YOUR INSTRUCTIONS:
I'd like every entry returned exactly as it is, with the images left out.

TASK MATERIAL:
====================
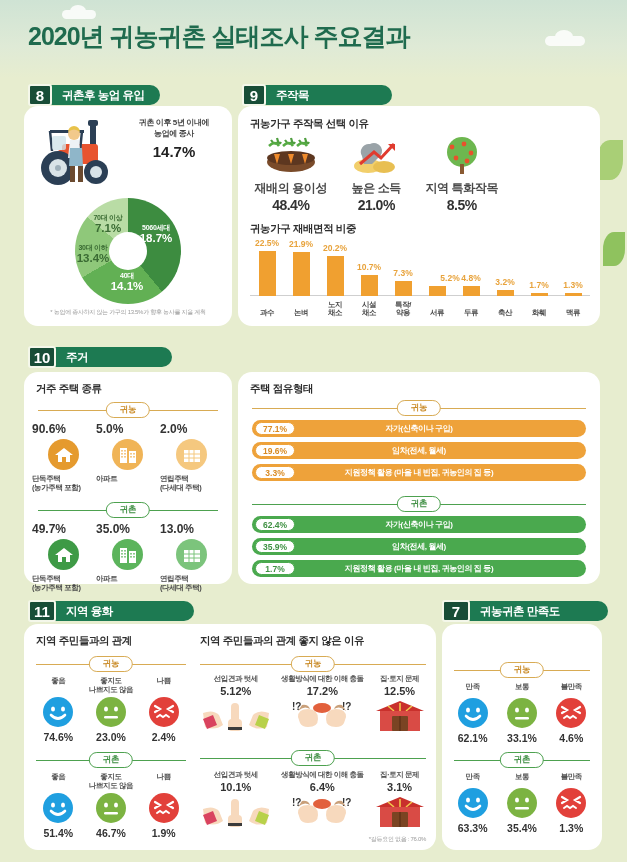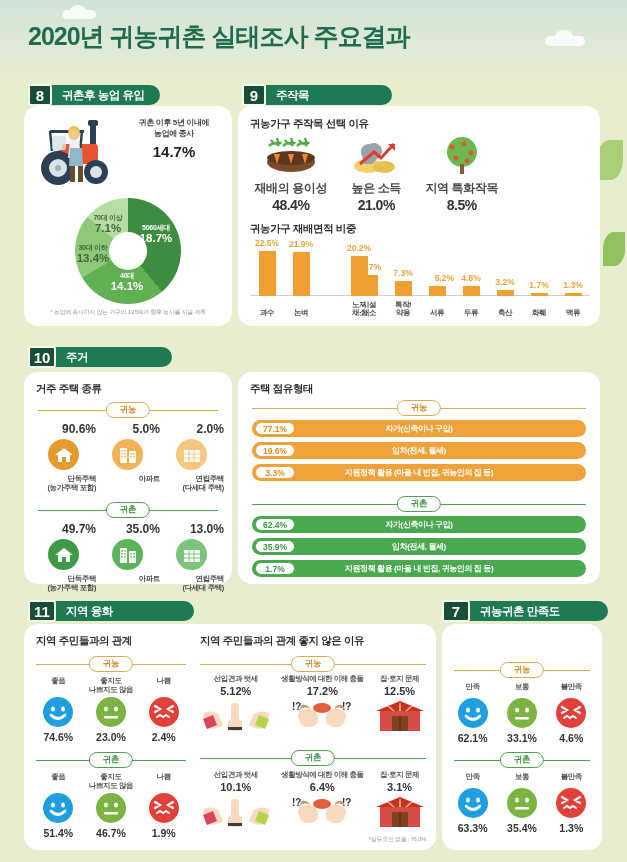"20.2%" div.bar-col { margin-left: 24px -> none }
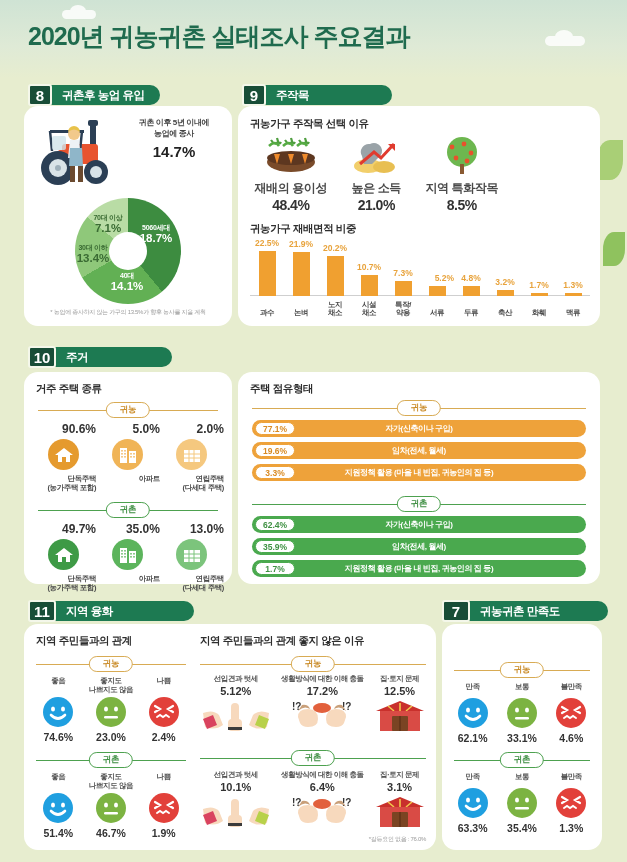"5.2%" div.bar-val { left: 0px -> 13px; text-align: right -> none }
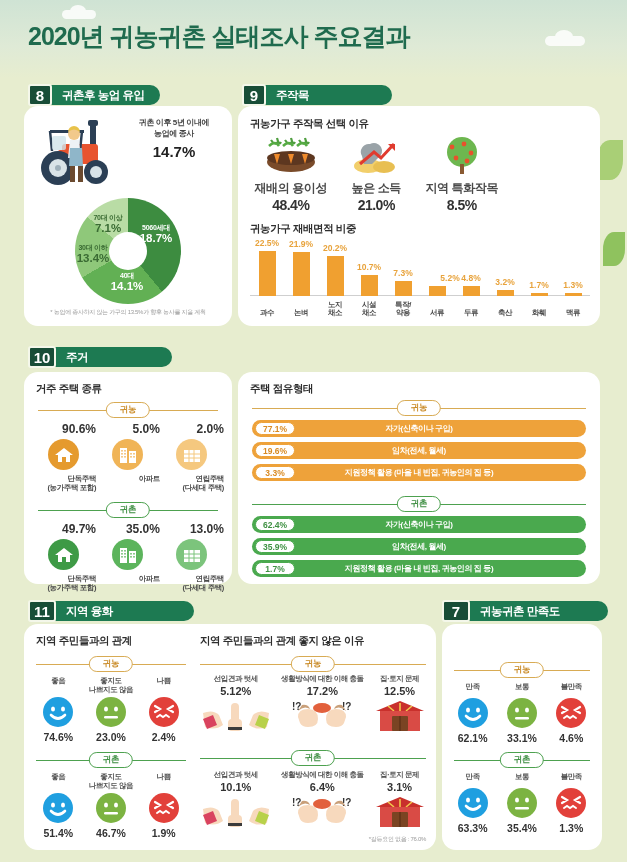"90.6%" .hcell { text-align: right -> left }
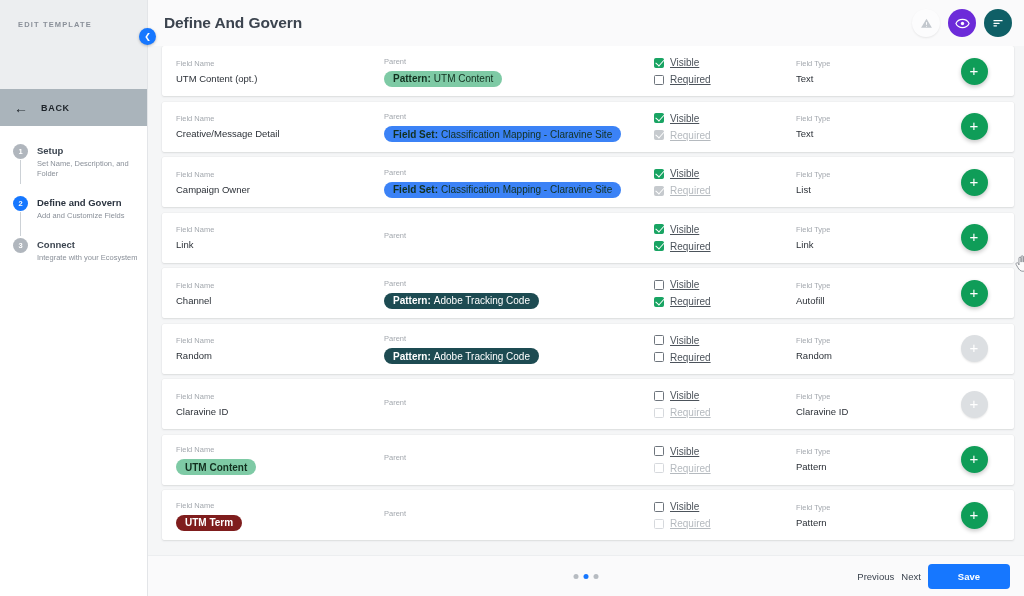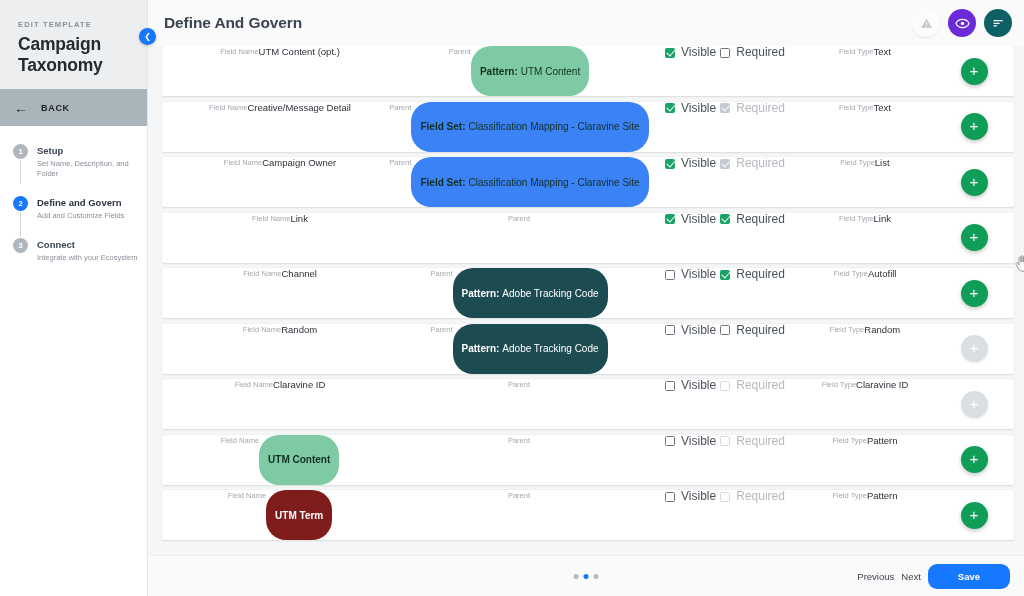"Campaign Taxonomy" div.sb-title { html: <div>Campaign Taxonomy</div> -> none }
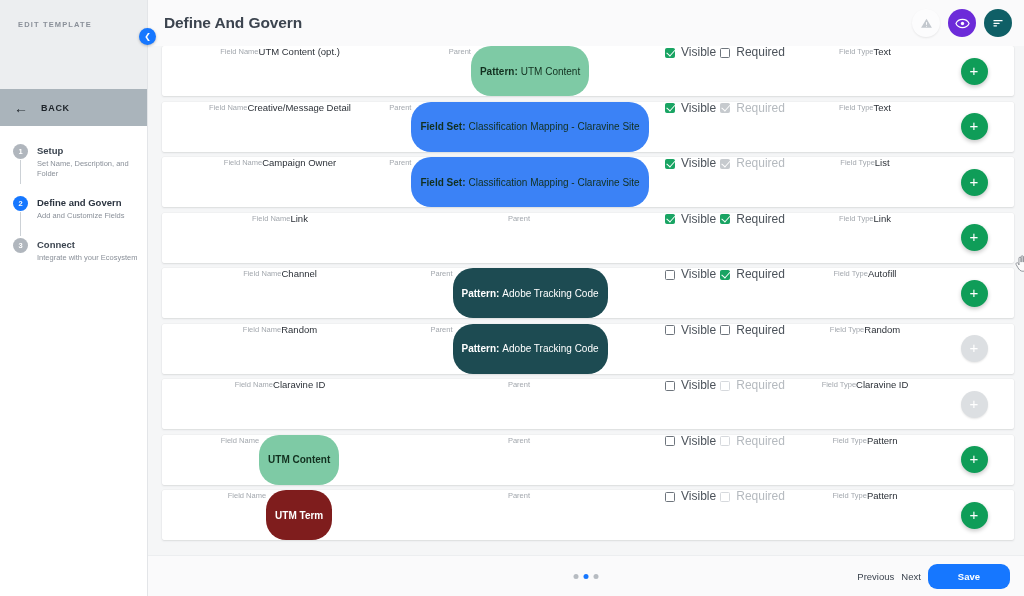"Field Name" .col { flex-direction: row -> column }
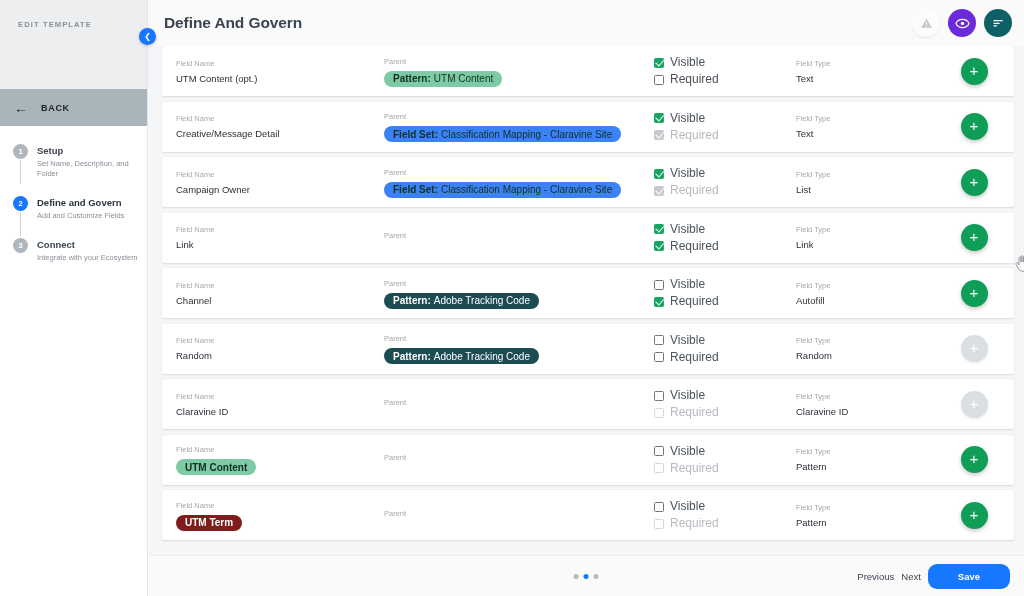"Visible" .chk-label { font-size: 12px -> 10px; text-decoration: none -> underline }
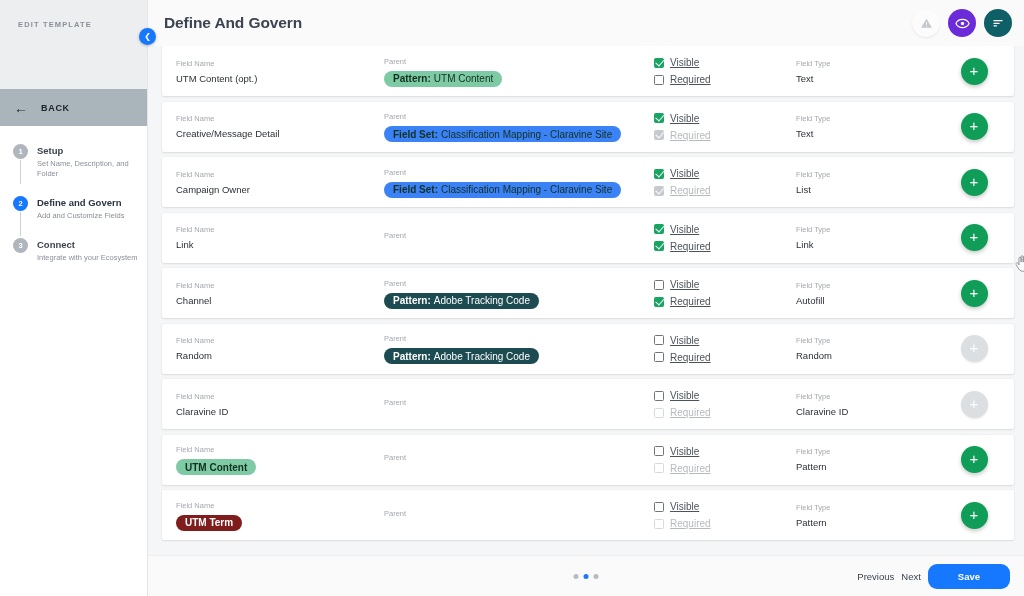"Save" .save-btn { border-radius: 9px -> 4px }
====================
SOLUTION FOR THIS TASK:
"20.2%" div.bar-col { margin-left: 24px -> none }
"5.2%" div.bar-val { left: 0px -> 13px; text-align: right -> none }
"90.6%" .hcell { text-align: right -> left }
"Campaign Taxonomy" div.sb-title { html: <div>Campaign Taxonomy</div> -> none }
"Field Name" .col { flex-direction: row -> column }
"Visible" .chk-label { font-size: 12px -> 10px; text-decoration: none -> underline }
"Save" .save-btn { border-radius: 9px -> 4px }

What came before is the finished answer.